(What you are asked to do)
Retype the records below exactly as they appear, but leave out any pictures.

--

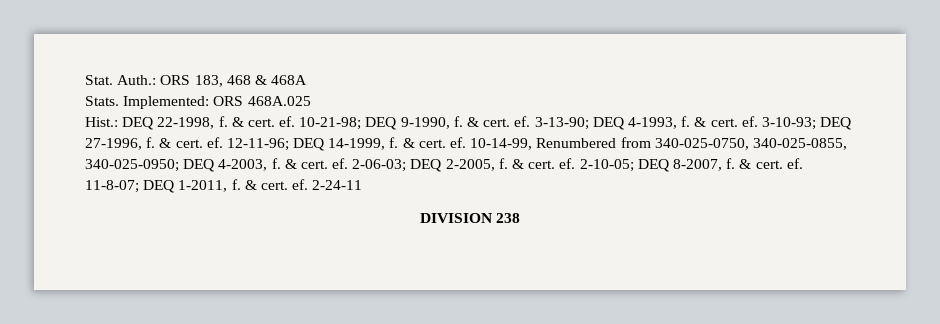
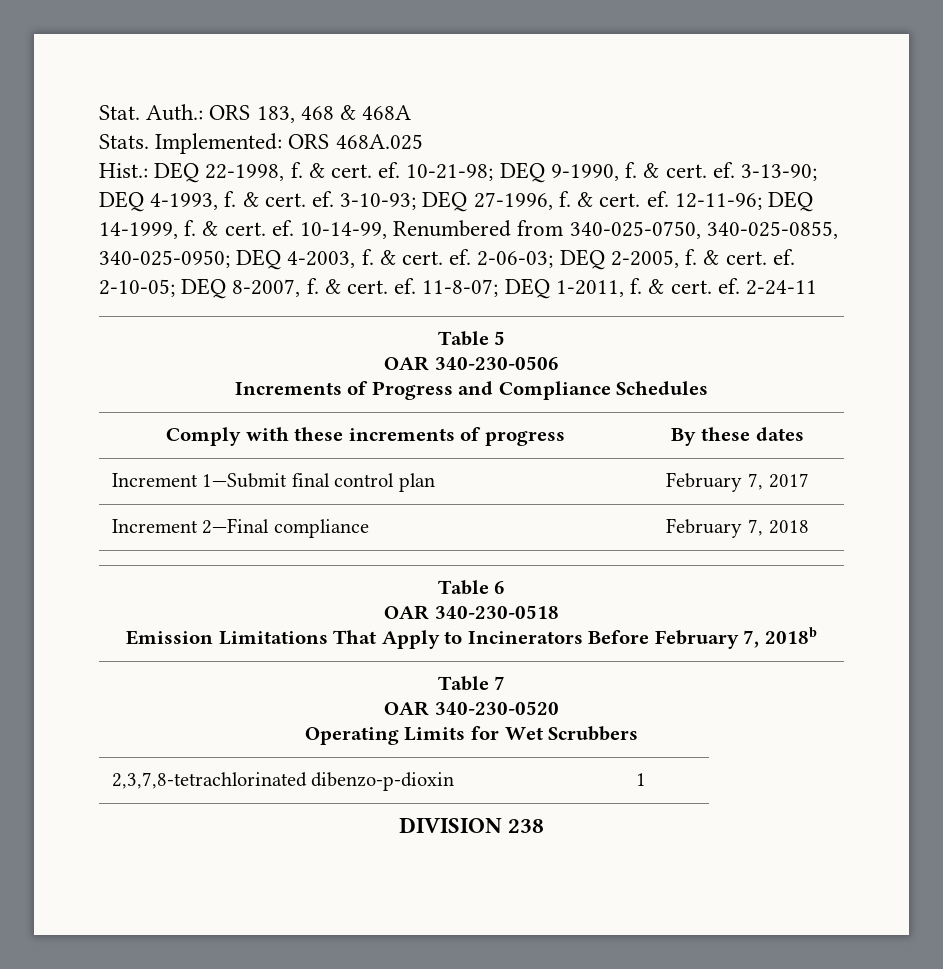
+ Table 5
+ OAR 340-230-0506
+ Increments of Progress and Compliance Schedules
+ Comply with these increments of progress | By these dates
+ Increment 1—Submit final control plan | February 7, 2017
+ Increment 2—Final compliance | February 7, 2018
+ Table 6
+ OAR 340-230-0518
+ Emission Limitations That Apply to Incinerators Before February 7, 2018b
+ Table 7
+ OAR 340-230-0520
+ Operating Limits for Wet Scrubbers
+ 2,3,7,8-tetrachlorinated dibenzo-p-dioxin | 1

--

(Solution to this task)
+ Table 5
+ OAR 340-230-0506
+ Increments of Progress and Compliance Schedules
+ Comply with these increments of progress | By these dates
+ Increment 1—Submit final control plan | February 7, 2017
+ Increment 2—Final compliance | February 7, 2018
+ Table 6
+ OAR 340-230-0518
+ Emission Limitations That Apply to Incinerators Before February 7, 2018b
+ Table 7
+ OAR 340-230-0520
+ Operating Limits for Wet Scrubbers
+ 2,3,7,8-tetrachlorinated dibenzo-p-dioxin | 1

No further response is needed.